Diese Frist ist längst abgelaufen. Falls die Gemeinde Effeltrich weiterhin daran festhält, aus dem Schulverband auszutreten, bleibt ihr nur der Weg der Popularklage beim Bayerischen Verfassungsgerichtshof. Dieser hätte dann zu prüfen, ob im vorliegenden Fall eine Grundrechtsverletzung vorliegt. Als Alternative zu diesem kostspieligen Vorgehen mit ungewissem Ausgang schlug Bürgermeisterin Kathrin Heimann (DEL) den Räten weitere Verhandlungen mit den Vertretern der Eigentümergemeinschaft im Schulverband vor.


Gestiegener Wert

Baiersdorf, Möhrendorf und Bubenreuth als Eigentümer der Mittelschule haben den anderen Schulverbandsmitgliedern Effeltrich, Poxdorf, Langensendelbach und Marloffstein die Miteigentümerschaft angeboten.
In den letzten 30 Jahren ist der Wert des Schulgrundstücks enorm gestiegen; außerdem ist abzusehen, dass die Mittelschule in den nächsten Jahren umfassend saniert werden muss, so dass für die Eigentümer weitere Kosten anfallen werden. Deshalb strebt Kathrin Heimann einen Erbpachtvertrag an: Die Eigentümerschaft würde sich nur auf das Gebäude, nicht aber auf das Grundstück beziehen.
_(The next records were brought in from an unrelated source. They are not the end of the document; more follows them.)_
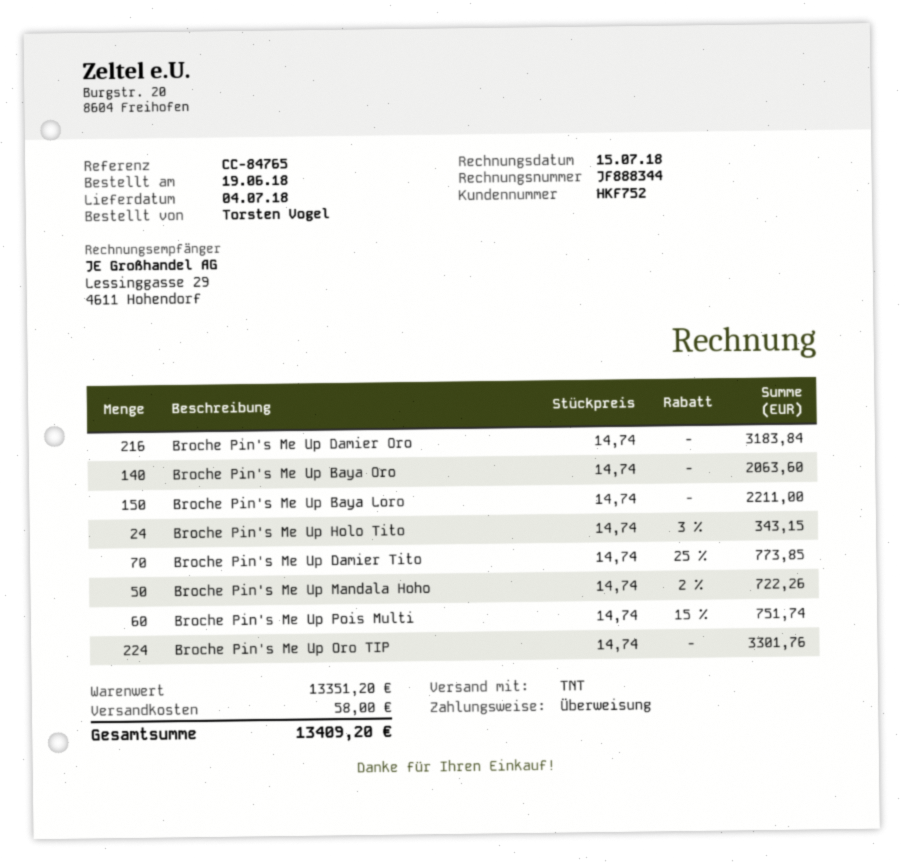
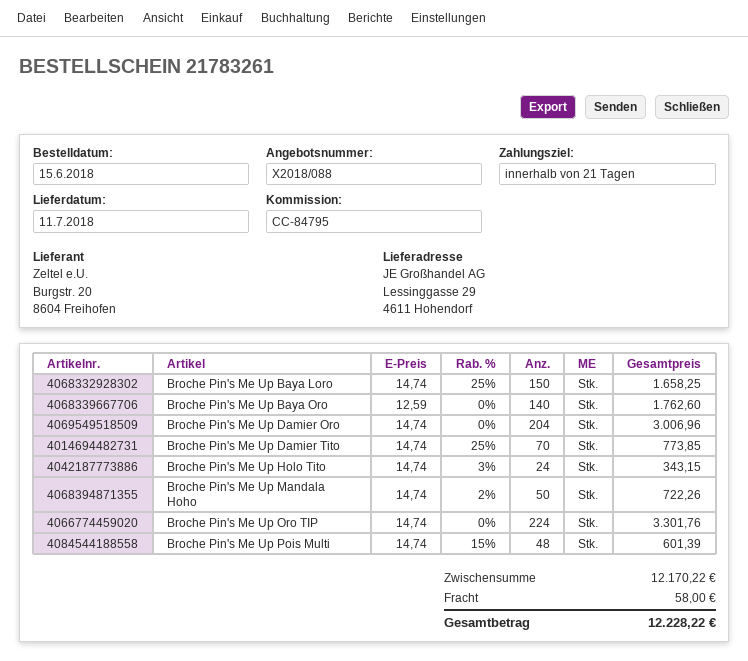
order date: 2018-06-19 -> 2018-06-15
delivery date: 2018-07-04 -> 2018-07-11
reference: CC-84765 -> CC-84795
Broche Pin's Me Up Damier Oro: 216 x 14.74 = 3183.84 -> 204 x 14.74 = 3006.96
Broche Pin's Me Up Baya Oro: 140 x 14.74 = 2063.60 -> 140 x 12.59 = 1762.60
Broche Pin's Me Up Baya Loro: 150 x 14.74 = 2211.00 -> 150 x 14.74 - 25% = 1658.25
Broche Pin's Me Up Pois Multi: 60 x 14.74 - 15% = 751.74 -> 48 x 14.74 - 15% = 601.39
subtotal: 13351.20 -> 12170.22
total: 13409.20 -> 12228.22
Die Sanierungskosten will sie durch Sachverständige abschätzen lassen und in die Vertragsverhandlungen einbeziehen. Das gilt auch für die Frage, welche Rückzahlungen die Grundstückseigentümer bei einer eventuellen Auflösung des Schulverbandes an die Pächter leisten müssten.
Trotz ihrer Vorbehalte gegen den Schulverband signalisierten die Räte ihr Einverständnis damit, dass Heimann in der nächsten Schulverbandssitzung die Verhandlungen über eine Miteigentümerschaft per Erbvertrag vorantreibt.